(Data for processing Opens)
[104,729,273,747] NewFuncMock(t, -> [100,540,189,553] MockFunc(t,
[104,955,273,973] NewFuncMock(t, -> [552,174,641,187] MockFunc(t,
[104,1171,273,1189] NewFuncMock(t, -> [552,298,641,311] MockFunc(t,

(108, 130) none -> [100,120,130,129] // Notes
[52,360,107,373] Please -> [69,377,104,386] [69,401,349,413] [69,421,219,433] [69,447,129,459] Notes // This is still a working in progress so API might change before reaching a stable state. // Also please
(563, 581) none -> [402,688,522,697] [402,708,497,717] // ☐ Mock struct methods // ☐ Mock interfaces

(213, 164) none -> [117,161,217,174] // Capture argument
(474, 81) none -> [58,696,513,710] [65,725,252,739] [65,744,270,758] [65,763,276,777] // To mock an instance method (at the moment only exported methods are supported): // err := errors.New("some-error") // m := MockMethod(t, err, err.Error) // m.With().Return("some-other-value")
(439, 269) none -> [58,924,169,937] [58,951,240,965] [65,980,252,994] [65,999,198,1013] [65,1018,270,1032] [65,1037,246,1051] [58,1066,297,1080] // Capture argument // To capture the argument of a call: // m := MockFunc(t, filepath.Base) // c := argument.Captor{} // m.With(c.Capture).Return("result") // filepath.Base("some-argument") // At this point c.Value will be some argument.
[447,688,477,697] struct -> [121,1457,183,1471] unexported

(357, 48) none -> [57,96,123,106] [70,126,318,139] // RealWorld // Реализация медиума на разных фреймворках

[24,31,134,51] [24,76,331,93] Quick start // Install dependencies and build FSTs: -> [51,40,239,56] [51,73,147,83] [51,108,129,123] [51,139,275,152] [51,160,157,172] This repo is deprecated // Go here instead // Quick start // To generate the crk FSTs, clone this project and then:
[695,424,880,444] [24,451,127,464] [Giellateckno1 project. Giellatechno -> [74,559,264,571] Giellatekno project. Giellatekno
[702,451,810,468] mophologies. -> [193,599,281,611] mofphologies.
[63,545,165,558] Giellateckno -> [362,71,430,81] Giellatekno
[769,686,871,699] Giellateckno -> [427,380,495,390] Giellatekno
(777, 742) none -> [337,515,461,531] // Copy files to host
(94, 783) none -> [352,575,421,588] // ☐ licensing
(Data for processing Closes)
The line with "[769,686,871,699] Giellateckno ->", the last line of the data above, and every line between them should be duplicated exactly, with nothing else.

[769,686,871,699] Giellateckno -> [427,380,495,390] Giellatekno
(777, 742) none -> [337,515,461,531] // Copy files to host
(94, 783) none -> [352,575,421,588] // ☐ licensing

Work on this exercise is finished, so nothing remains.